Todo estuvo a mi favor, a pesar que las amistades insistían que no era buena época para viajar, muchos alegaban que era temporada de huracanes y fuertes lluvias, otros más banales me recomendaban vacacionar en otros meses donde las ofertas fueran más suculentas. Los noticieros también anunciaban que las vías al puerto estaban destruidas. Aún así y con todos en contra decidí partir a la isla. Y como una isla olvide a los demás y me fui en busca de mi deseada felicidad.
El viaje por carretera fue largo, más de lo común, lo que en anterioridad se hacia en cuatro a cinco horas, esta vez se hizo en siete, no obstante el viaje fue divino, el paisaje tropical de montaña que se erige invencible desde la gran selva de cemento hasta casi llegar a la costa me acompaño con todos sus verdes, gigantes montañas que parecieran abrazarme, pájaros coloridos y parleros que afortunadamente emigraron conmigo me hicieron posible permanecer despierto y contento, y lo que fue mejor tomar aquel largo viaje como una bendición.
Después de cinco horas de viaje donde en pequeños intervalos me paraba para disfrutar más de la naturaleza y el paisaje llegue por fin a la costa, las montañas habían desaparecido y el azul inmenso del mar me invitaba en su horizonte, aún así me faltaba dos horas de viaje hasta el ferry y tres más hasta la deseada isla.

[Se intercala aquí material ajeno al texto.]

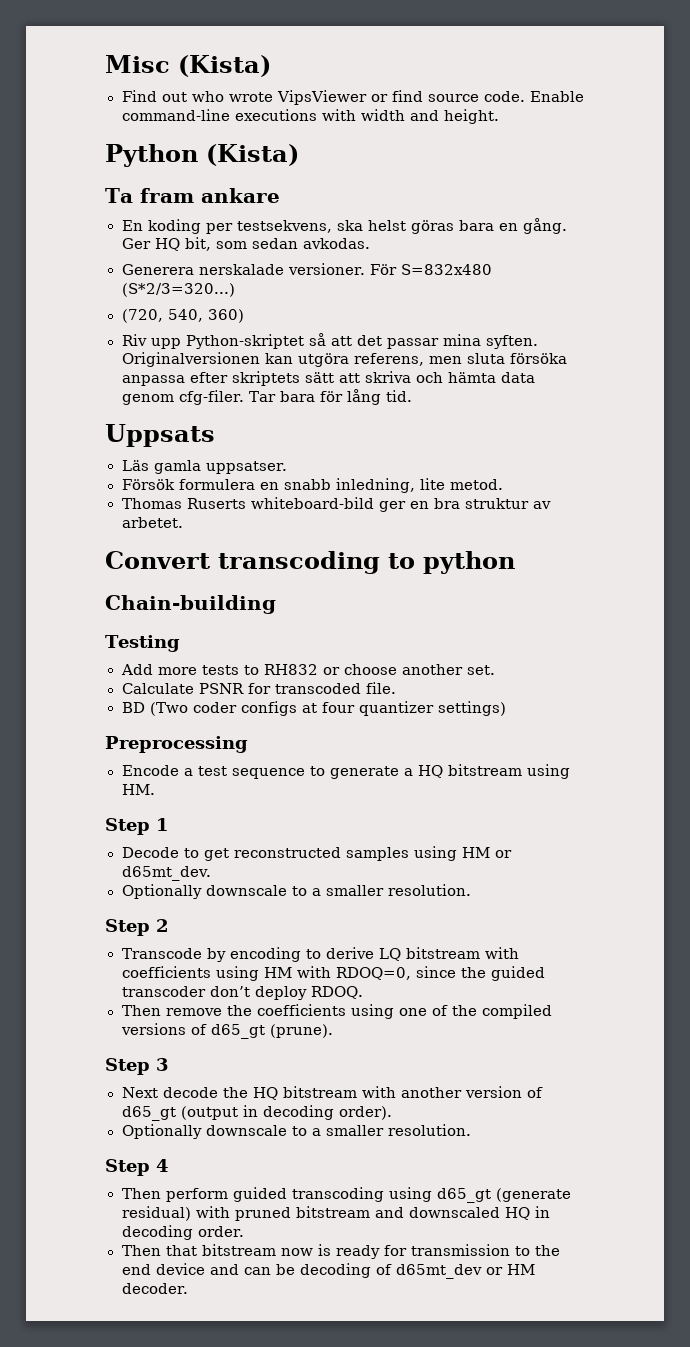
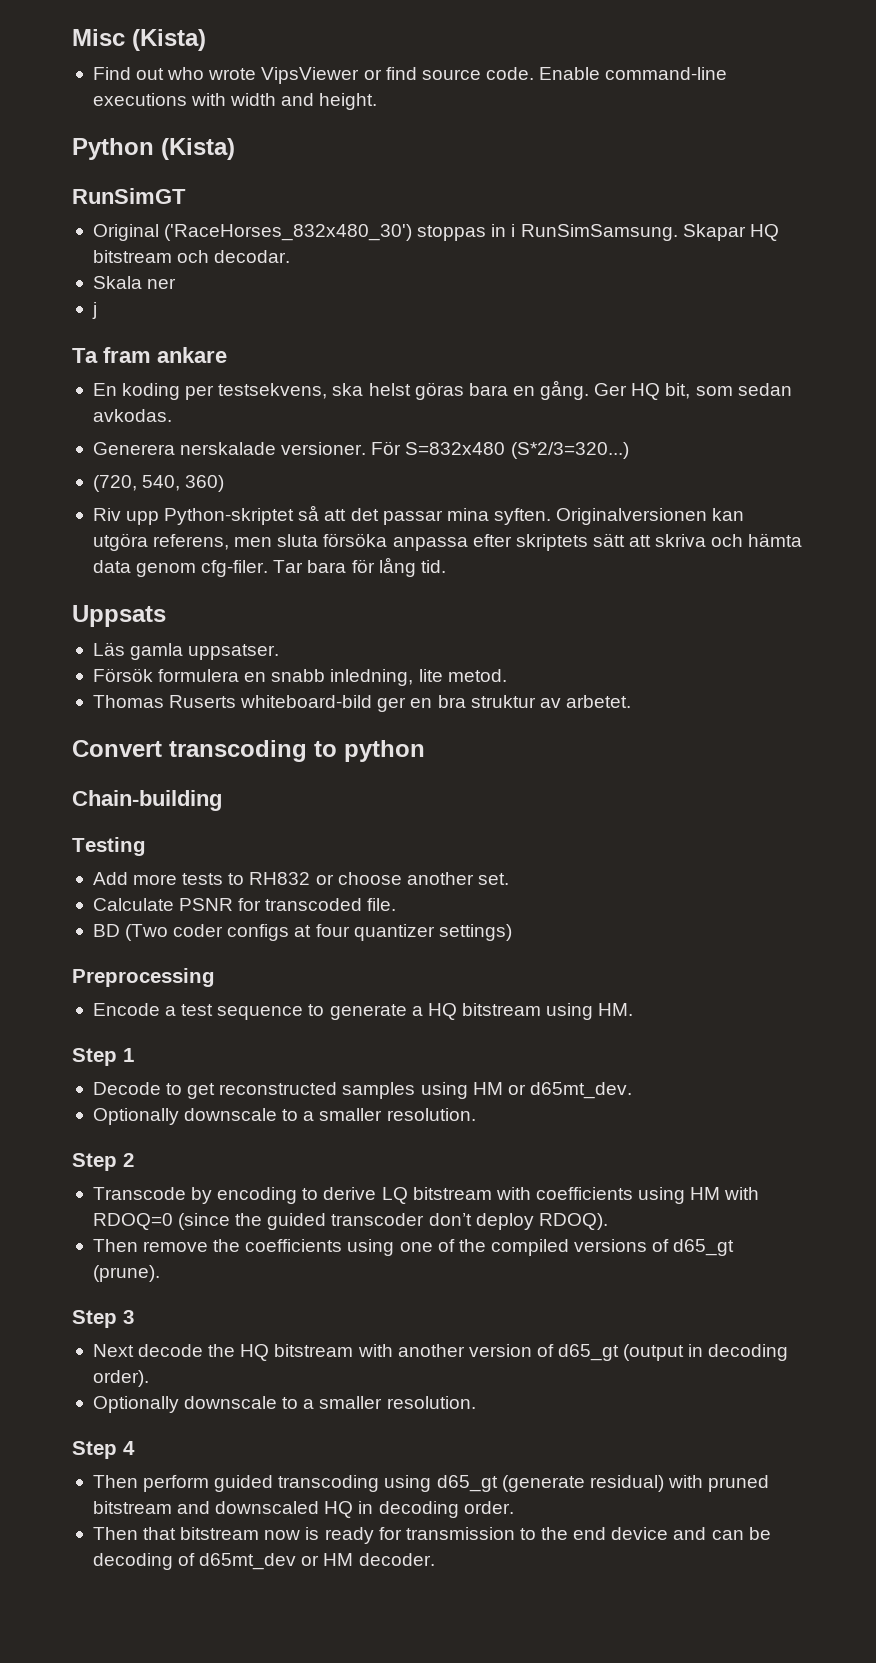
(299, 155) none -> [72,188,186,204] [92,224,779,241] [92,250,291,263] [92,276,177,289] [91,302,97,319] // RunSimGT // Original ('RaceHorses_832x480_30') stoppas in i RunSimSamsung. Skapar HQ bitstream och decodar. // Skala ner // j
[335,966,456,980] RDOQ=0, since -> [92,1213,231,1230] RDOQ=0 (since
[310,986,363,999] RDOQ. -> [538,1213,608,1230] RDOQ).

Por fin arribé al puerto, extrañamente parecía estar vacio, fácilmente embarque al ferry que me llevaría a la isla paradisíaca. Estaba cansado del largo viaje, pedí mi camarote y apenas pegue la cabeza a la almohada Morfeo me hizo suyo. Soñoliento… casi muerto… soñaba flotar en un mar sin fin, las olas me mecían divinamente como una madre mece a su niño. Sirenas de cabellos cetrinos como algas me arrullaban y tritones de escamosos cuerpos vigilaban mi sueño…

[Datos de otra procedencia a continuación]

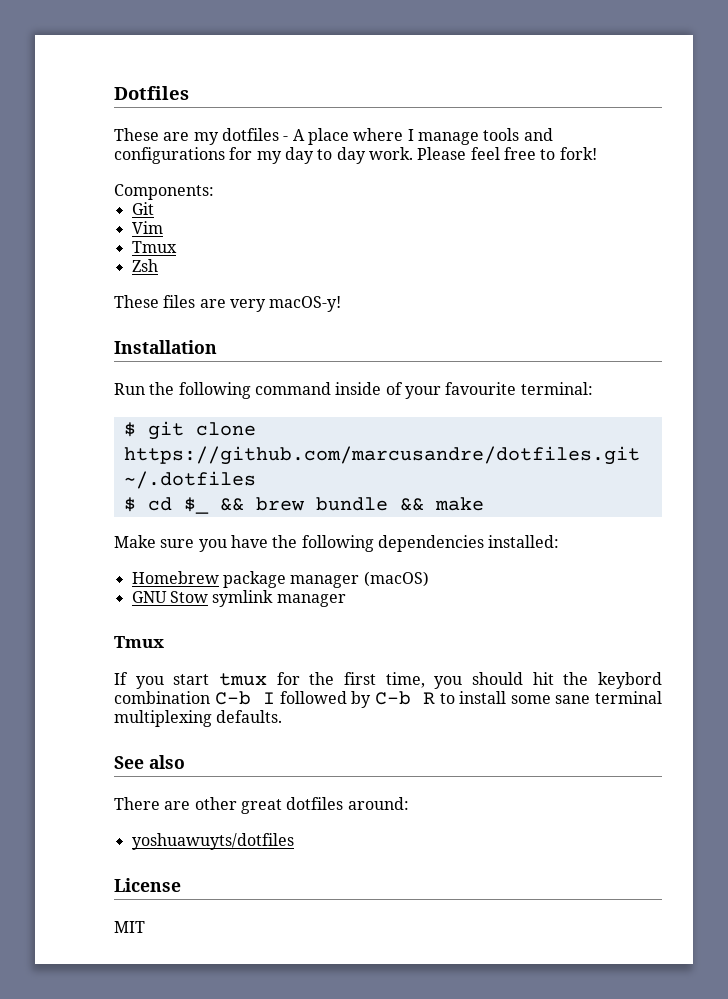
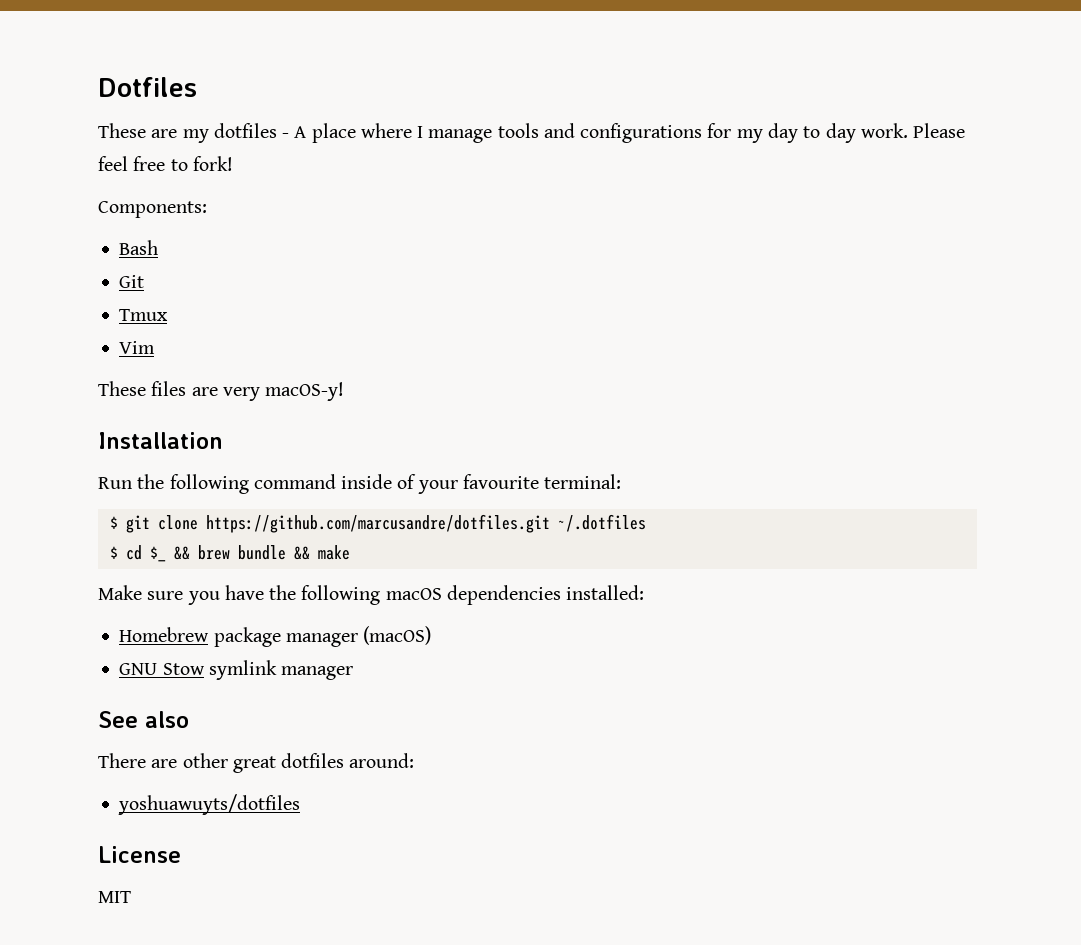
(214, 192) none -> [119,240,159,255] // Bash
[131,221,163,234] [131,241,177,253] [131,259,158,272] // Vim // Tmux // Zsh -> [119,309,169,321] [119,341,156,354] // Tmux // Vim
(374, 543) none -> [385,588,442,600] macOS
[114,636,164,648] [114,672,663,689] [114,691,662,708] [114,710,283,727] // Tmux // If you start tmux for the first time, you should hit the keybord combination C-b I followed by C-b R to install some sane terminal multiplexing defaults. -> (354, 673) none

No se a que hora desperté, no llevaba mi reloj de pulsera, ni el teléfono celular estaba a mi lado como siempre lo dejo cuando duermo en cama extraña. Atribulado por el pesado sueño, me pare asustado pensando que me habían robado, salí del camarote buscando un tripulante que me ayudara, pero no había absolutamente nadie, los demás camarotes se mantenían vacios y en los pasillos del ferry no había señal de alma humana.

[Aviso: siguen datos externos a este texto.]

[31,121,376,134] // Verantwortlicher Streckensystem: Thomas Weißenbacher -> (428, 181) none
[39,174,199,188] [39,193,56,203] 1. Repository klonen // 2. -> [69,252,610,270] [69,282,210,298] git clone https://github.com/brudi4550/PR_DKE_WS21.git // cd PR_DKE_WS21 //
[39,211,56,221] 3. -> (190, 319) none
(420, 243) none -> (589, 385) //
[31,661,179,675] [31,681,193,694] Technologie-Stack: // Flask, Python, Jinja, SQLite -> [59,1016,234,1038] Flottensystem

Me pellizque para ver si aún estaba dormido, pero no era así, estaba más despierto que nunca y la soledad en aquella embarcación era la única compañía que existía. Me fui a la cabina principal de navegación para ubicar un radio, un transistor que me permitiera comunicarme con tierra, pero todo fue en vano, ninguno de los instrumentos funcionaba, sin embargo el barco seguía su ruta, una ruta que yo desconocía.
No quise desesperarme, pero no comprendía aquella inconcebible e ilógica situación, sólo el mar y yo en la soledad del barco fantasma en que me había embarcado y el deseo infinito de llegar a aquella isla que era mi sueño eterno, mi Shangri-La.
La noche cayó… y el sol después se vistió de limpio de nuevo… no sé cuantas veces ocurrió… ya confundía las noches oscuras con los claros días, a veces el sol alumbraba la noche y la luna cubría con su manto de estrellas el día… el mar impoluto, azul como un diamante, era el único que no mutaba, constante en su vaivén, en su baile conmigo… la soledad se hizo hermana, madre, amiga y amante, la locura poco a poco se apodero de mi, pero no me fue extraña, la asumí como se adaptan los animales a los elementos, como se posesiona la lluvia de las rosas… poco a poco me fui devorando, consumiéndome de adentro hacia afuera y desde la piel hasta los huesos, entonces comprendí mi terrible descubrimiento: aquel desolado y trastornado destino era mi isla, la isla que siempre he sido.